For each batch of data x, the mean (self.mu) and variance (self.var) are computed. These statistics are used to normalize the data, ensuring each feature has zero mean and unit variance, which is crucial for maintaining consistent training behavior across different layers.

The input data x is normalized using the formula (x - self.mu) / np.sqrt(self.var + 1e-8). Here, 1e-8 is a small number added to prevent division by zero.

The normalized data self.x_norm is then scaled and shifted by gamma and beta. This step allows the network to undo the normalization if it finds that doing so minimizes the loss, providing flexibility in learning data distributions.

4.1.3: Backward PassThe backward pass involves computing gradients for the input and the parameters (gamma and beta) to allow proper updates during training:

  def backward(self, dout):
        N = dout.shape[0]
        dgamma = np.sum(dout * self.x_norm, axis=0)
        dbeta = np.sum(dout, axis=0)

        dx_norm = dout * self.gamma
        dvar = np.sum(dx_norm * (self.x - self.mu) * -0.5 * (self.var + 1e-8)**-1.5, axis=0)
        dmu = np.sum(dx_norm * -1 / np.sqrt(self.var + 1e-8), axis=0) + dvar * np.mean(-2 * (self.x - self.mu), axis=0)
        dx = dx_norm / np.sqrt(self.var + 1e-8) + dvar * 2 * (self.x - self.mu) / N + dmu / N
        return dx, dgamma, dbeta

The method receives dout, the gradient of the loss for the output of the BatchNorm layer. It first calculates gradients to gamma and beta.

It recalculates the gradients concerning the normalized data, which involves several steps including the calculation of gradients for variance (dvar) and mean (dmu).

The gradients for the original input x are calculated using the chain rule, considering how each transformation during the forward pass affects the backpropagation.

4.2: LSTM From Scratch

Let’s delve deeper into the implementation details and operational mechanics of integrating Batch Normalization into an LSTM architecture. This will involve a thorough breakdown of how Batch Normalization layers are defined, initialized, and used during the forward and backward propagation stages of LSTM processing.

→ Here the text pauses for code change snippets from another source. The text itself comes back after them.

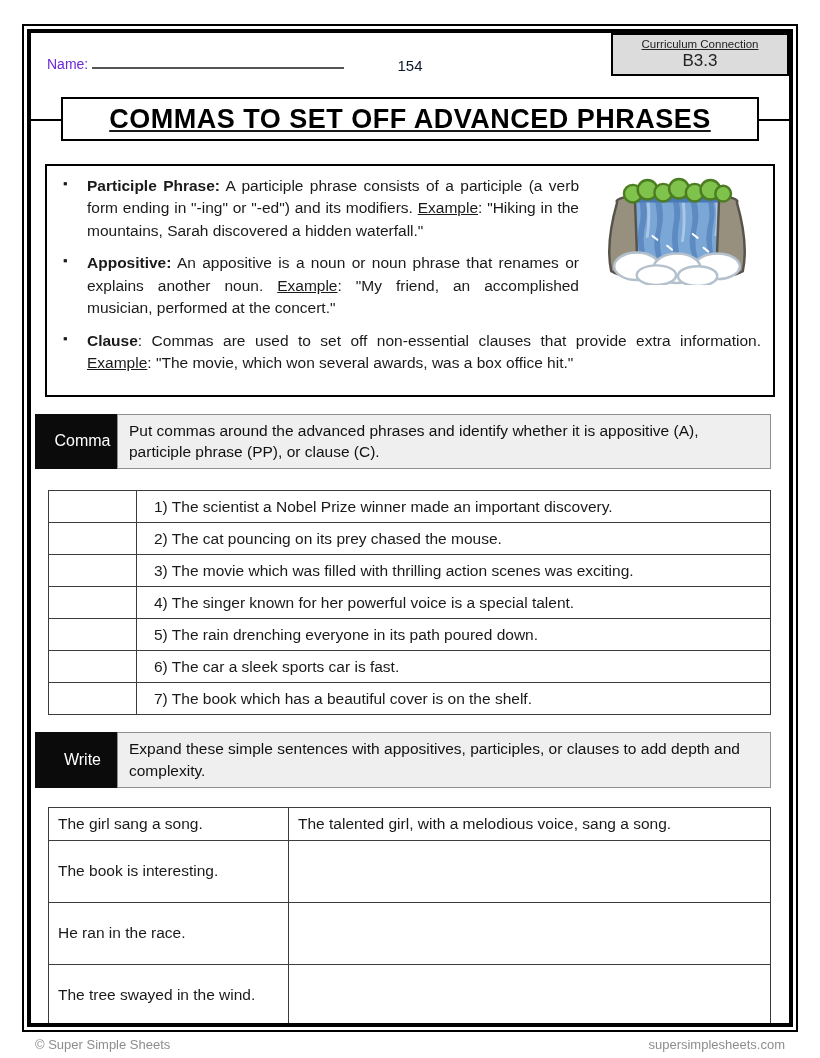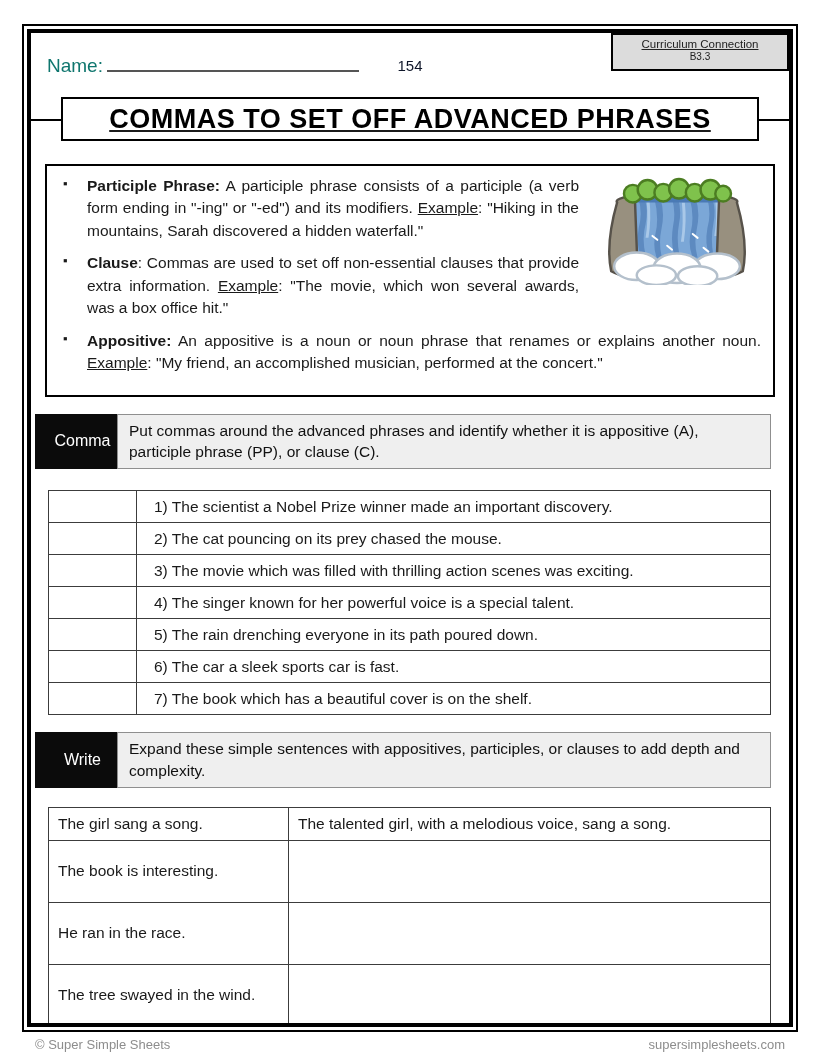--- a/index.html
+++ b/index.html
@@ -18,7 +18,7 @@
   .curriculum-box .curr-code { font-size: 10px; color: #222; margin-top: 1px; }
 
   .header-row { position: relative; padding: 22px 14px 0 16px; height: 52px; }
-  .name-label { font-size: 19px; color: #0f766e; }
+  .name-label { font-size: 14px; color: #6d28d9; }
   .name-line { display: inline-block; width: 252px; border-bottom: 2px solid #555; height: 13px; margin-left: 4px; }
   .page-num { position: absolute; top: 24px; left: 0; right: 0; text-align: center; font-size: 15px; color: #0f172a; }
 

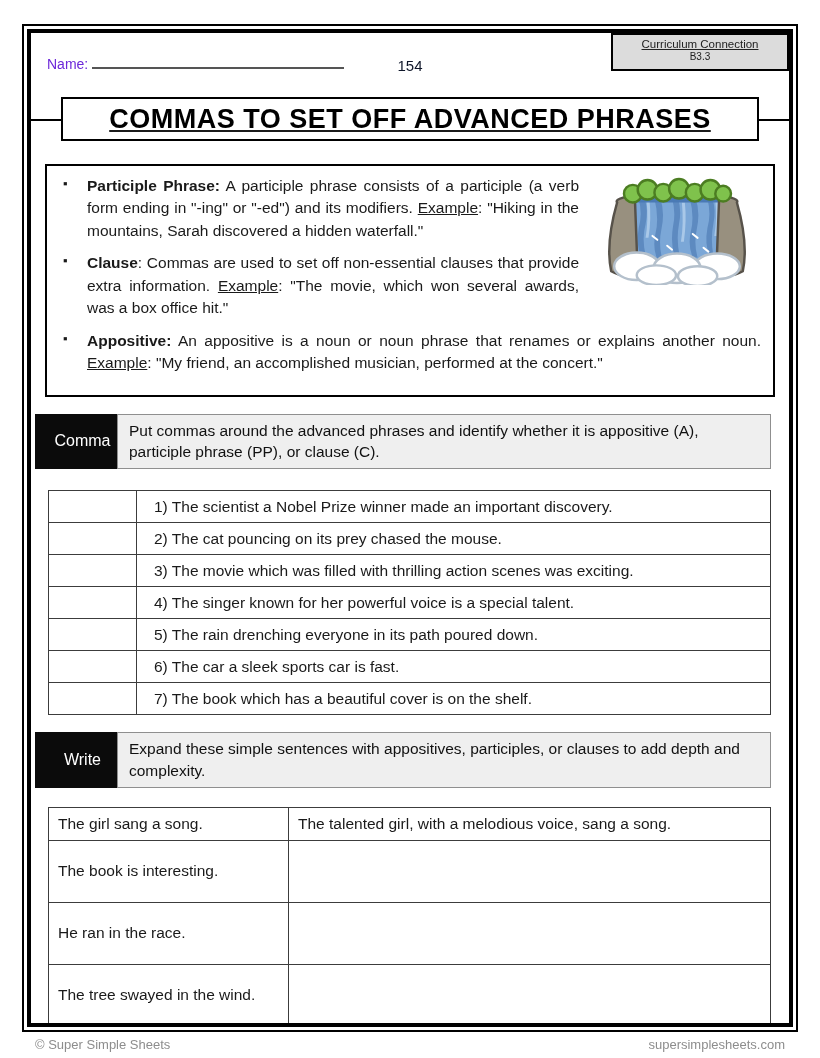--- a/index.html
+++ b/index.html
@@ -15,7 +15,7 @@
   
   .curriculum-box { position: absolute; top: 0; right: 0; width: 178px; min-height: 38px; background: #dcdcdc; border: 2px solid #000; text-align: center; padding: 3px 4px; z-index: 5; }
   .curriculum-box .curr-label { font-size: 11.5px; text-decoration: underline; color: #222; }
-  .curriculum-box .curr-code { font-size: 10px; color: #222; margin-top: 1px; }
+  .curriculum-box .curr-code { font-size: 17px; color: #222; margin-top: 1px; }
 
   .header-row { position: relative; padding: 22px 14px 0 16px; height: 52px; }
   .name-label { font-size: 14px; color: #6d28d9; }

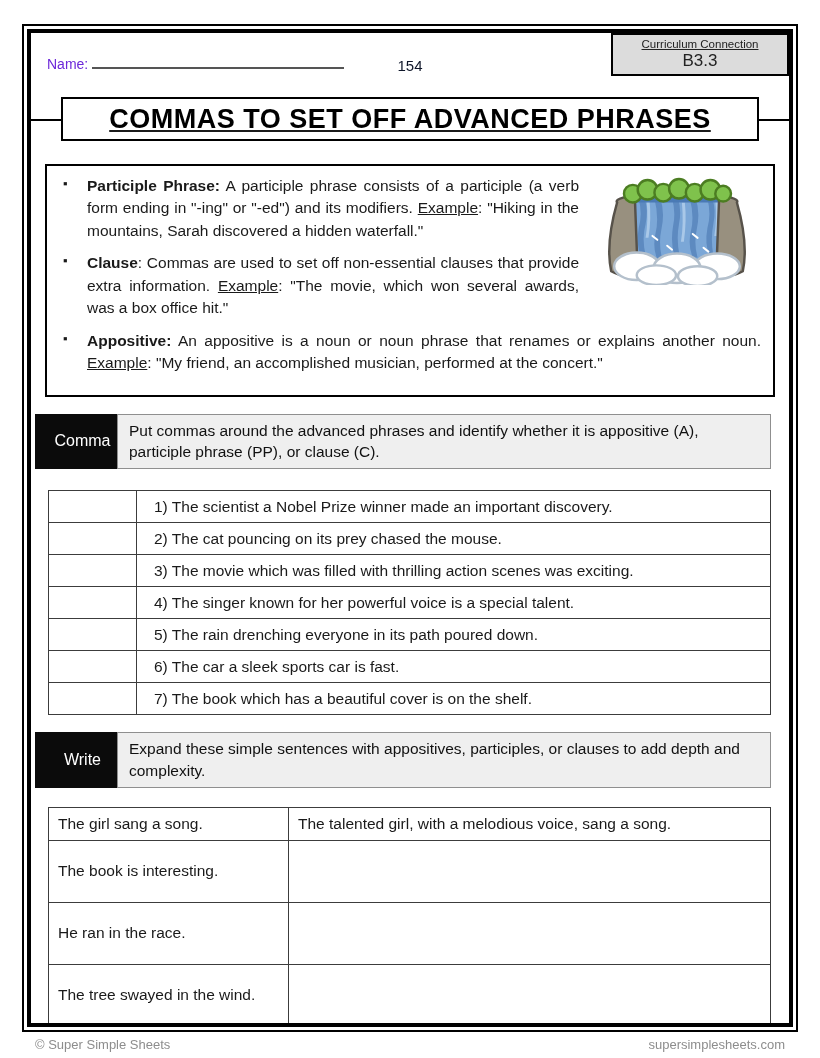--- a/index.html
+++ b/index.html
@@ -119,8 +119,8 @@
         </svg>
         <ul class="info-bullets">
           <li><b>Participle Phrase:</b><span> A participle phrase consists of a participle (a verb form ending in "-ing" or "-ed") and its modifiers. </span><span class="ex-label">Example</span><span>: "Hiking in the mountains, Sarah discovered a hidden waterfall."</span></li>
+          <li><b>Appositive:</b><span> An appositive is a noun or noun phrase that renames or explains another noun. </span><span class="ex-label">Example</span><span>: "My friend, an accomplished musician, performed at the concert."</span></li>
           <li><b>Clause</b><span>: Commas are used to set off non-essential clauses that provide extra information. </span><span class="ex-label">Example</span><span>: "The movie, which won several awards, was a box office hit."</span></li>
-          <li><b>Appositive:</b><span> An appositive is a noun or noun phrase that renames or explains another noun. </span><span class="ex-label">Example</span><span>: "My friend, an accomplished musician, performed at the concert."</span></li>
         </ul>
       </div>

An LSTM unit traditionally consists of three gates: the input gate (i), the forget gate (f), and the output gate (o), along with an additional component to calculate the cell state (c). Each gate in an LSTM has its own set of weights and biases, and operates on the input data (x_t) and the previous hidden state (h_{t-1}).

The LSTM class definition includes the instantiation of Batch Normalization layers for each gate within the LSTM. This modification ensures that the data passing through each gate is normalized, which can help manage the internal covariate shift and improve the training stability and speed. Here’s how these components are typically initialized:

class LSTM:
    def __init__(self, input_size, hidden_size, output_size, init_method='xavier'):
        self.input_size = input_size
        self.hidden_size = hidden_size
        self.output_size = output_size
        self.weight_initializer = WeightInitializer(method=init_method)

        # Initialize weights for the gates
        self.wf = self.weight_initializer.initialize((hidden_size, hidden_size + input_size))
        self.wi = self.weight_initializer.initialize((hidden_size, hidden_size + input_size))
        self.wo = self.weight_initializer.initialize((hidden_size, hidden_size + input_size))
        self.wc = self.weight_initializer.initialize((hidden_size, hidden_size + input_size))
        # Initialize biases for the gates
        self.bf = np.zeros((hidden_size, 1))
        self.bi = np.zeros((hidden_size, 1))
        self.bo = np.zeros((hidden_size, 1))
        self.bc = np.zeros((hidden_size, 1))
        # Initialize Batch Normalization layers
        self.bn_f = BatchNorm(hidden_size)
        self.bn_i = BatchNorm(hidden_size)
        self.bn_o = BatchNorm(hidden_size)
        self.bn_c = BatchNorm(hidden_size)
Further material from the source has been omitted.